Do Brazlians come from Brazzer Land?
Haven't you seen Brazilian women?
where do you think they got the idea for the PrOn site ``Brazzers``
Next time use catapult.
Not a catapult, use a mortar with hollowed out soccer balls.
Because soccer balls aren't hollow already?
Well Quantumphysics tells us they are not.
Won't the soccer balls hit the ground in the prison then bounce back over the fence top and escape?
Wait till It goes RTM!
Awesome.
Wouldn't they get shot at if they use a jetpack?
At least, the guards would have some fun.
Haha, that is actually awesome! Though it must be said that this has been done before, in the form of cheeseburgers and David Blaine in a box.

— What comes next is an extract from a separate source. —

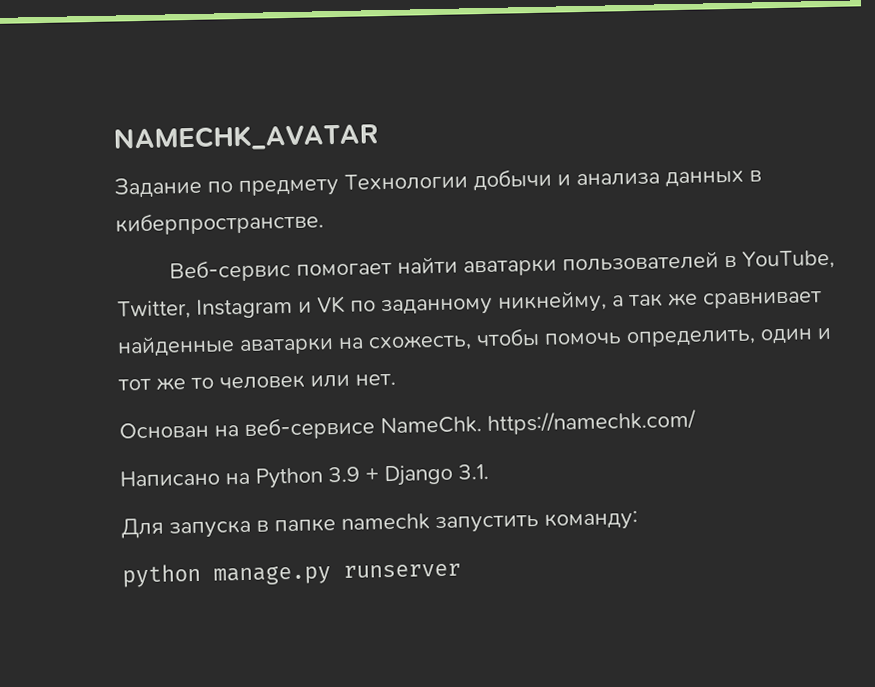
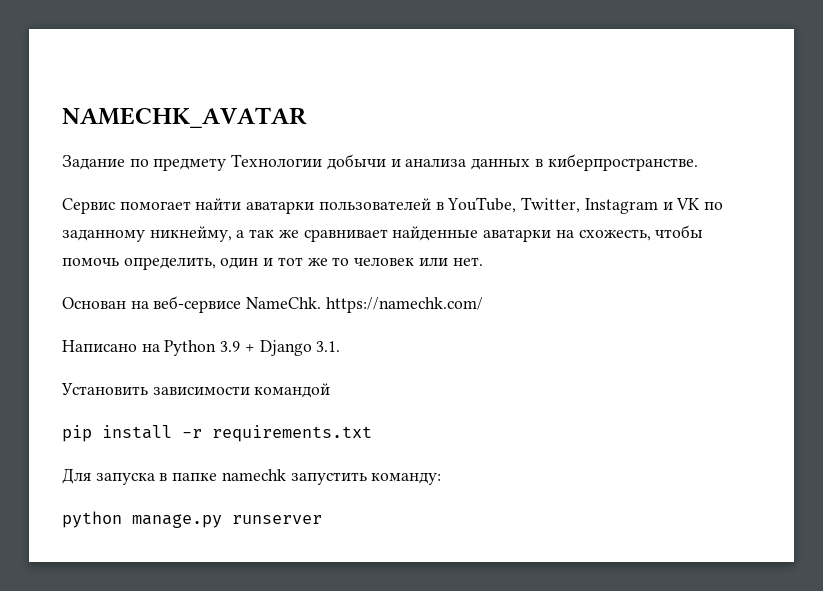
- Веб-сервис помогает найти аватарки пользователей в YouTube, Twitter, Instagram и VK по заданному никнейму, а так же сравнивает найденные аватарки на схожесть, чтобы помочь определить, один и тот же то человек или нет.
+ Сервис помогает найти аватарки пользователей в YouTube, Twitter, Instagram и VK по заданному никнейму, а так же сравнивает найденные аватарки на схожесть, чтобы помочь определить, один и тот же то человек или нет.
+ Установить зависимости командой
+ pip install -r requirements.txt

david blaine: "I can haz cheezburger?"
next time teleport...
jetpack driven mobiles... i want one too!
use a trojan horse next time, obviously
to smuggle in trojans
T-shirt slingshots anyone?
or a T-shirt cannon!
OK all of a sudden I'm getting an image of a jailbreak attempt with the user of a 100 of these choppers holding up a line with flight of the bumblebees playing in the background.
Not sure how you would manage that. Maybe a + with 25 on each axis\bar and the line draping from the center.

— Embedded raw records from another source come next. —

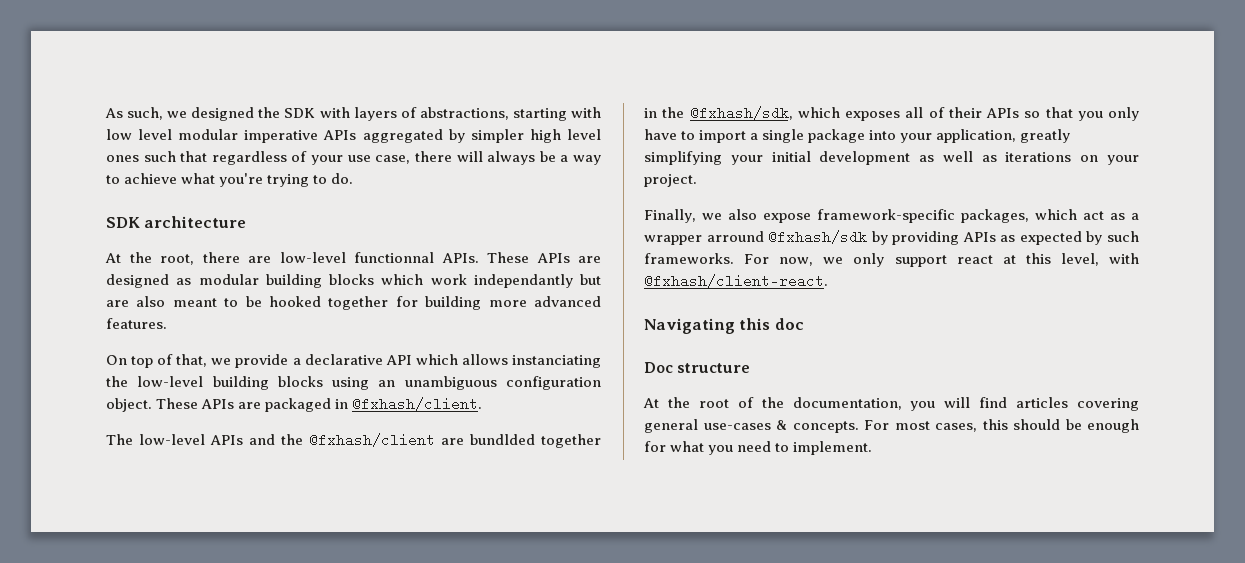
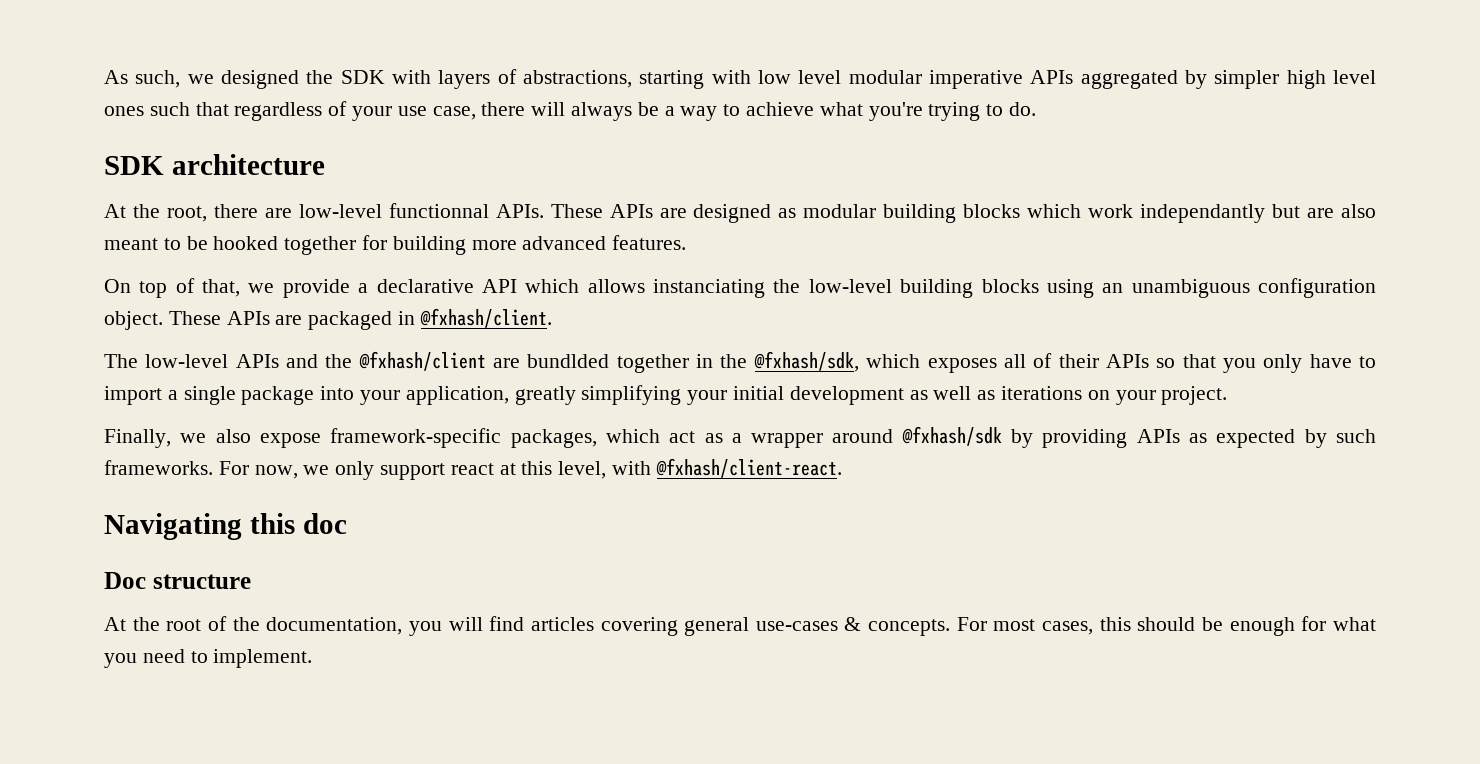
- Finally, we also expose framework-specific packages, which act as a wrapper arround @fxhash/sdk by providing APIs as expected by such frameworks.
+ Finally, we also expose framework-specific packages, which act as a wrapper around @fxhash/sdk by providing APIs as expected by such frameworks.

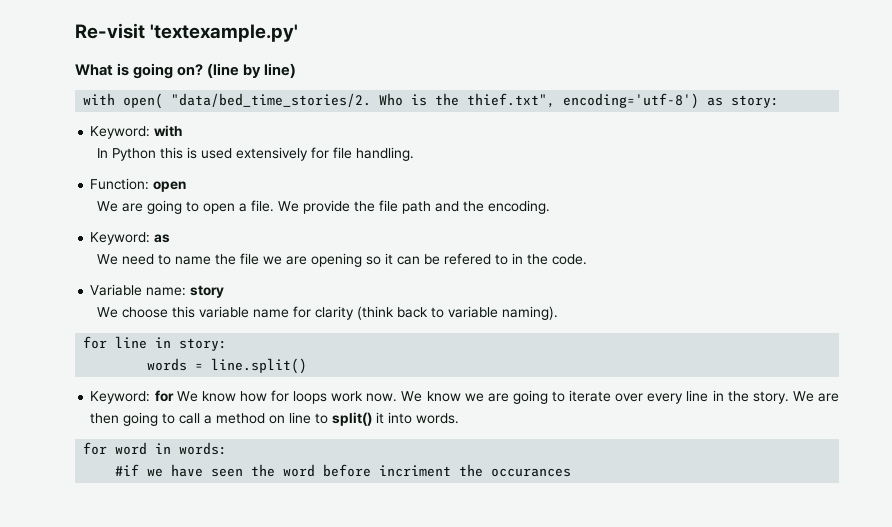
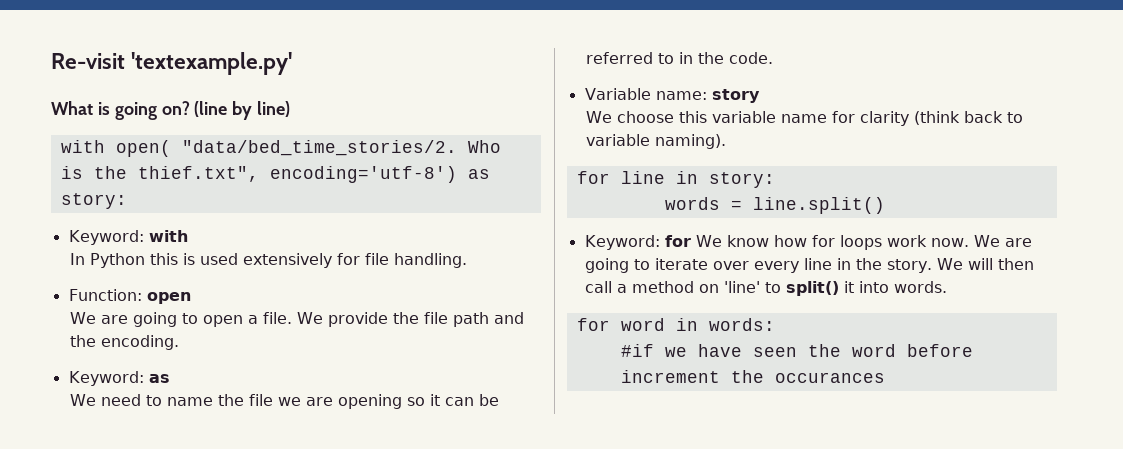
- We need to name the file we are opening so it can be refered to in the code.
+ We need to name the file we are opening so it can be referred to in the code.
- We know we are going to iterate over every line in the story.
+ We are going to iterate over every line in the story.
- We are then going to call a method on line to split() it into words.
+ We will then call a method on 'line' to split() it into words.
- #if we have seen the word before incriment the occurances
+ #if we have seen the word before increment the occurances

OK. I'll bite with the next times.
Next time bribe a guard. I mean seriously if you are getting paid 5K a pop drop a $1200 into their lap. However if its found they escaped because you provided them a cell. Yah someone is going to be spending time with bubba in the big house.
Seems to me like there are better, more legal, ways to make money. *shrugs*
This plan was definitely a fail from the beginning, but they could have went electric instead of nitro. Would have been a little softer on the noise dept ;-)
Way to crop out AP's logo on the original photo Engadget.
How tall is this wall? Last time I held a cell phone, it seemed like it could be tossed.
If they had bribed one of the guards with $500 the cell phone would be taken to the prisioner on a silver plate! [I live in Brazil, and know what I'm talking about]
DIGGING! An RC tunneling device could dig under the walls of the prison without the chance of being shot down.
Or or ...
Sewage line ala Shawshank Redemption (but in reverse). A mini water (and feces) submersible RC device carries mini mobile phones up through the sewage line and could go right up to a cell's drain (prison cell's have drains, right?)
Or ... you could bribe a guard, like Jon Doe suggested.
What they need are preprogrammed rc helicopters, that can fly from a farther distance.
That way you don't get caught, because you are too far away to be spotted and you don't have to hang around to fly them.
A little catapult, well tuned and weighted, in the back of a truck, would have done the job faster and will less noise. There are also those Tee-Shirt cannons, although I don't know about the accuracy with arced trajectories. It seems like RC choppers would make too much noise, and have far too short of a range. They should have been easy to both see and hear.
Was typing the same idea when I saw you already mentioned it, yeah slingshots or catapults, or the old potato cannon even, cheaper than a RC chopper and only makes a sound once after which you can change location.
Mind you some prisons are deliberately way off any public roads so then it becomes harder, you need something that can go quite a distance and be precise enough.
It's a weird battle though, why do they need phones so much? To run some crime empire? And once they get one in prison how do they recharge it? Or are they meant to arrange a bustout and only used once?
They should really try a staircar :-)
Balloon and strings. Completely silent and with seethrough balloon hard to detect too.
For crying out loud.. haven't wardens ever heard of cell phone jamming equipment?